▶ _INPUT DATA_
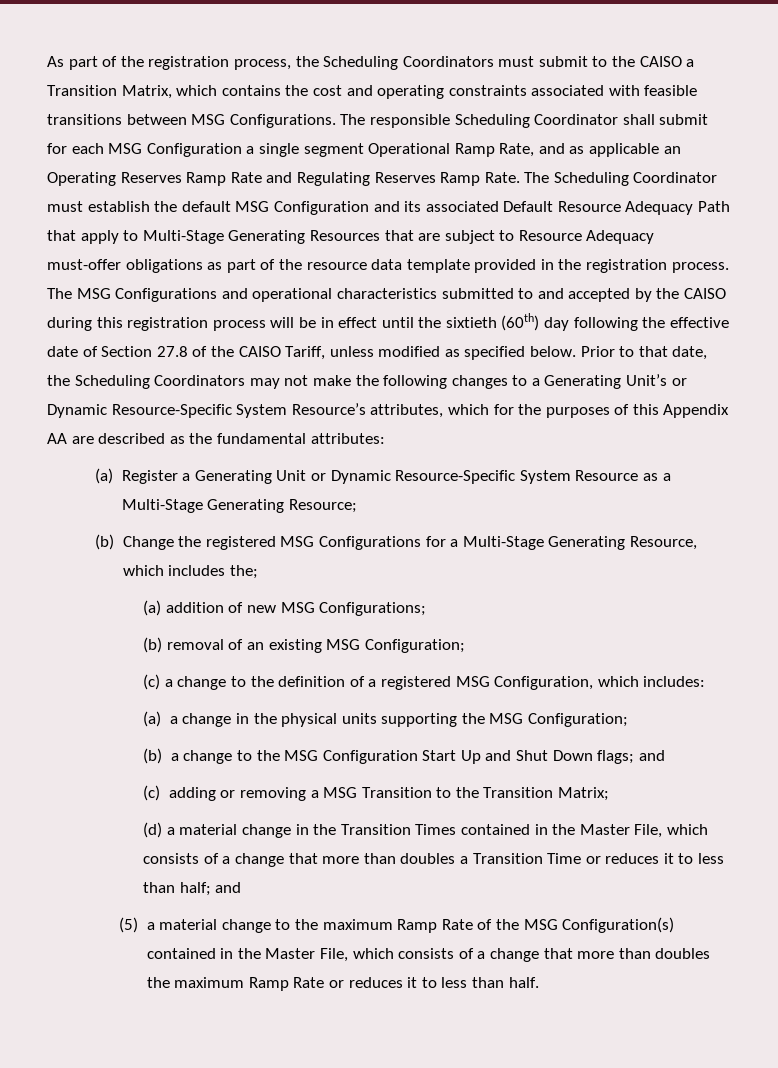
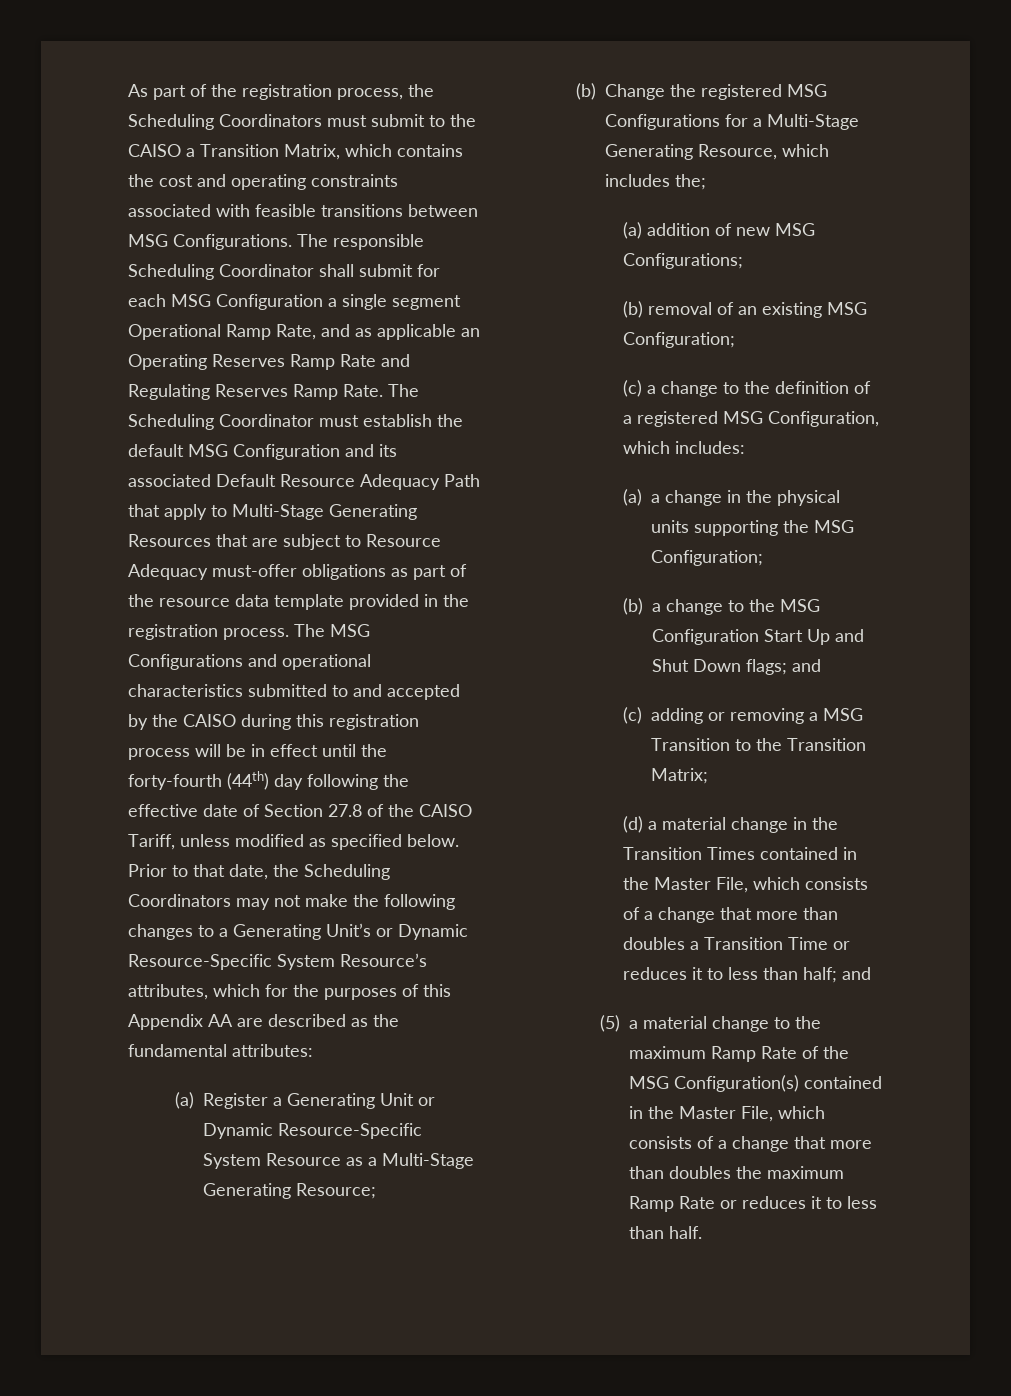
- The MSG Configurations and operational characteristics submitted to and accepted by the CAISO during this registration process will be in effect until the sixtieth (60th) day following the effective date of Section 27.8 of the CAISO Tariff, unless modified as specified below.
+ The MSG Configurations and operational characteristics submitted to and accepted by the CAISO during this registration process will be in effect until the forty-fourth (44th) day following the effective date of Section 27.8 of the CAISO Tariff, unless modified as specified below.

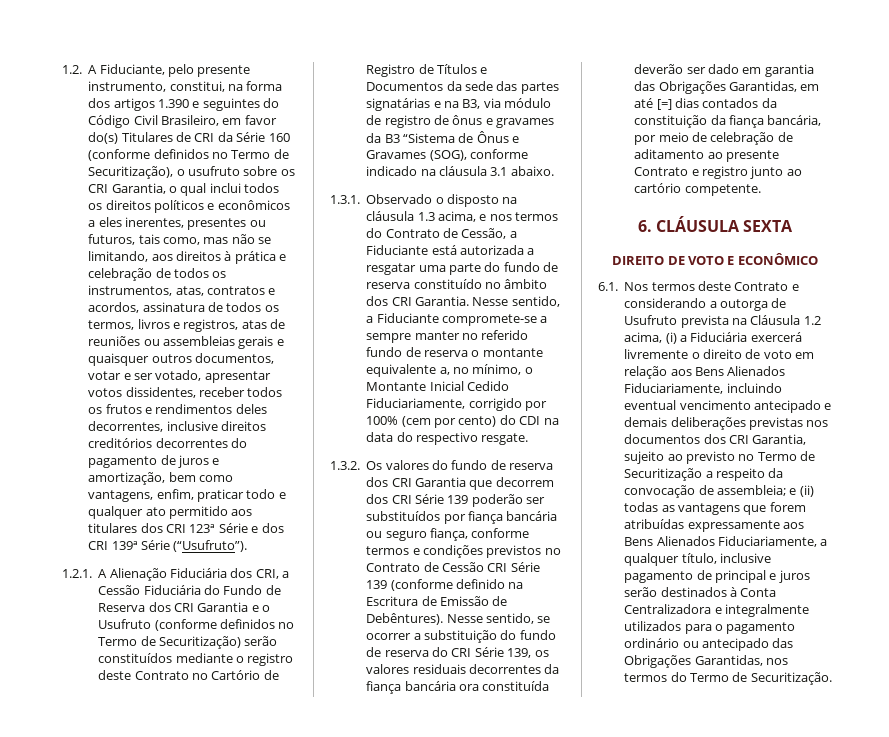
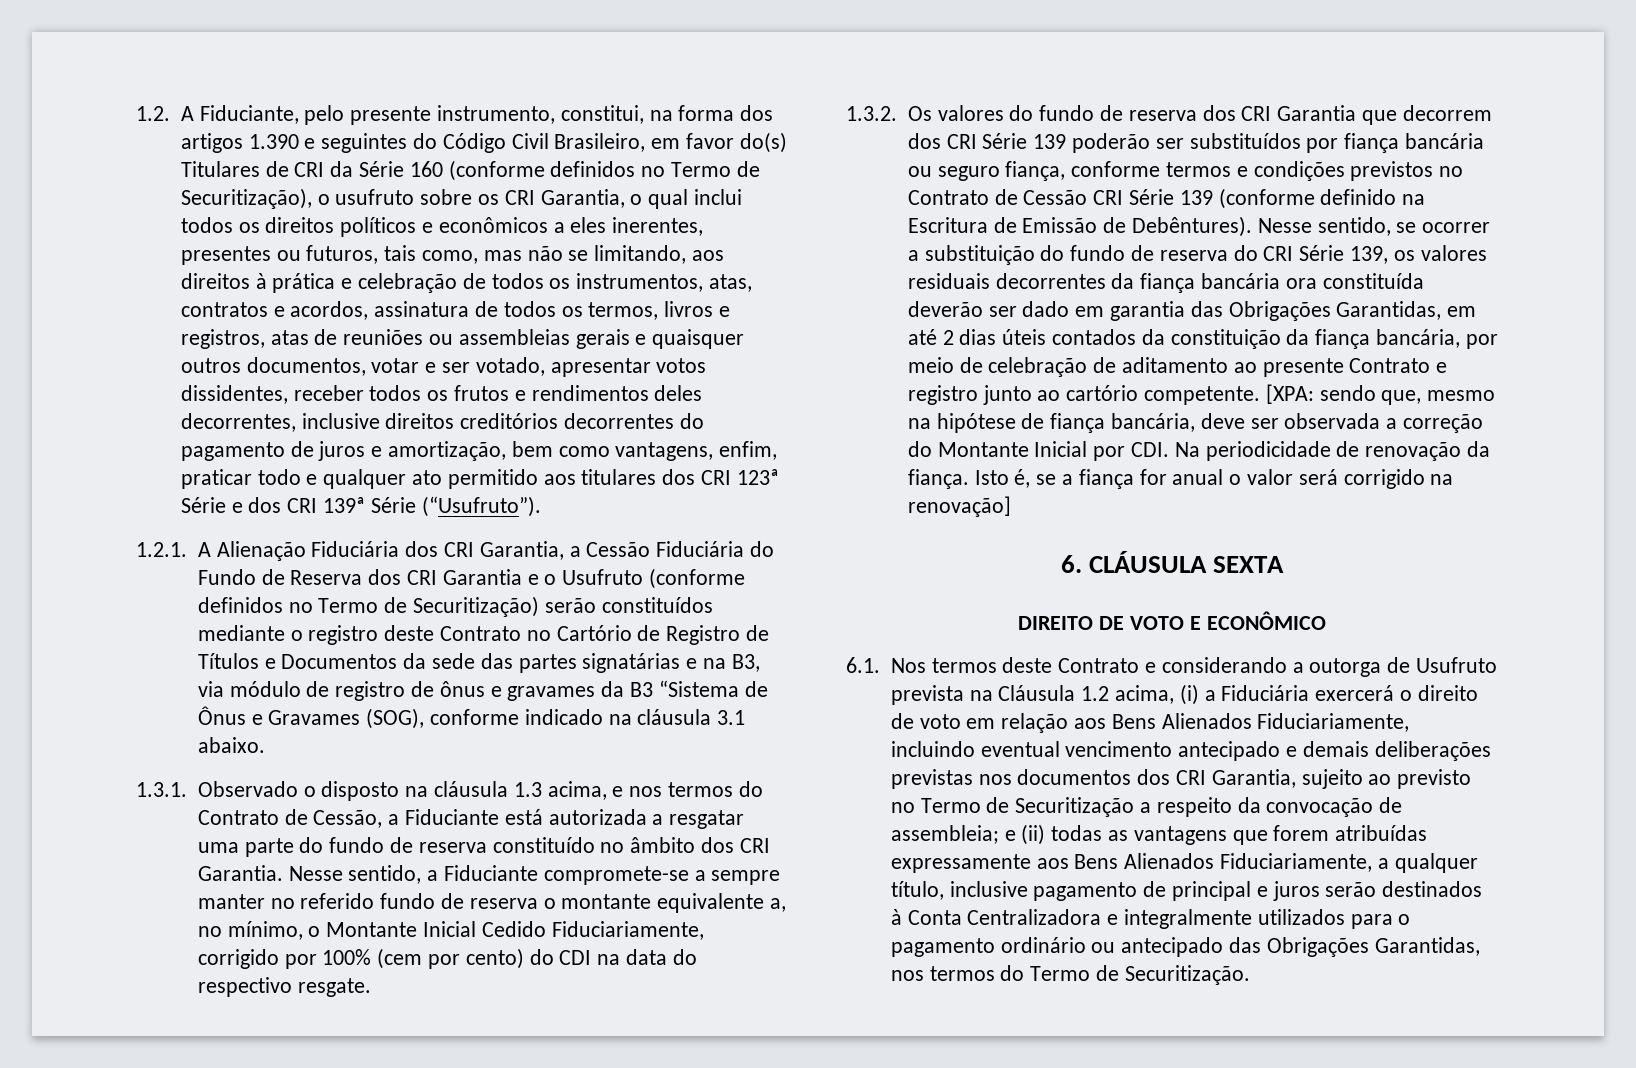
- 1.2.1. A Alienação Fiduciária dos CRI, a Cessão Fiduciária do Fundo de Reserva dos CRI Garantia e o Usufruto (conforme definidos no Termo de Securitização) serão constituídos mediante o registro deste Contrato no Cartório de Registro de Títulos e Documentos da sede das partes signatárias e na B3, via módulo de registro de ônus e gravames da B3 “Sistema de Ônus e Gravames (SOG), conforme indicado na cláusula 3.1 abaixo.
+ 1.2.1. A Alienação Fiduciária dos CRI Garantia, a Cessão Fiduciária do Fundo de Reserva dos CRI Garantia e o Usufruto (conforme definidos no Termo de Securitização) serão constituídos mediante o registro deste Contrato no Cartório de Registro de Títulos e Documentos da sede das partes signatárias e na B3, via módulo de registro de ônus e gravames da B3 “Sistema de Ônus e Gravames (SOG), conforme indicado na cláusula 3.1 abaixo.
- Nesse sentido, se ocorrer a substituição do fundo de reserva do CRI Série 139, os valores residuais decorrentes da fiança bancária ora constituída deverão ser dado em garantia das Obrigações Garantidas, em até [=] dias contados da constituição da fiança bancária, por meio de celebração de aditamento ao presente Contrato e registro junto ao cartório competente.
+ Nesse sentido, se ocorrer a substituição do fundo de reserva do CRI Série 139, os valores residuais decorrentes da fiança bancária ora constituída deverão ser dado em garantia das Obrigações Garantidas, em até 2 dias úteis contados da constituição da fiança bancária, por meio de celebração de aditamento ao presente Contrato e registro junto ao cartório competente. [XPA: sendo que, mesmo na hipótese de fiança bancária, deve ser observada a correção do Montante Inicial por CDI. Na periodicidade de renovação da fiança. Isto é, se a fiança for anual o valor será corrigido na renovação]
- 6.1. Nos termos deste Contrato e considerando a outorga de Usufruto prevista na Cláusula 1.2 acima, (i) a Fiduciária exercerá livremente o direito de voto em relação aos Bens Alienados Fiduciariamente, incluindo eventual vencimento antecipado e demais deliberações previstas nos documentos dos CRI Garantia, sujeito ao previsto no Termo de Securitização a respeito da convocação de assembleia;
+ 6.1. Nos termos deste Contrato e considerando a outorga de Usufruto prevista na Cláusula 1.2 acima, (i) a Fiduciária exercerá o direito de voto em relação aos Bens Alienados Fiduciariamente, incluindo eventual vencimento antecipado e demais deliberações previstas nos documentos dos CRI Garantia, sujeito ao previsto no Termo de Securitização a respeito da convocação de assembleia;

▶ _TASK BRIEF_
Determine the number of lines in these entries that contain the word "modified", and write only that number.

▶ _REPLY_
2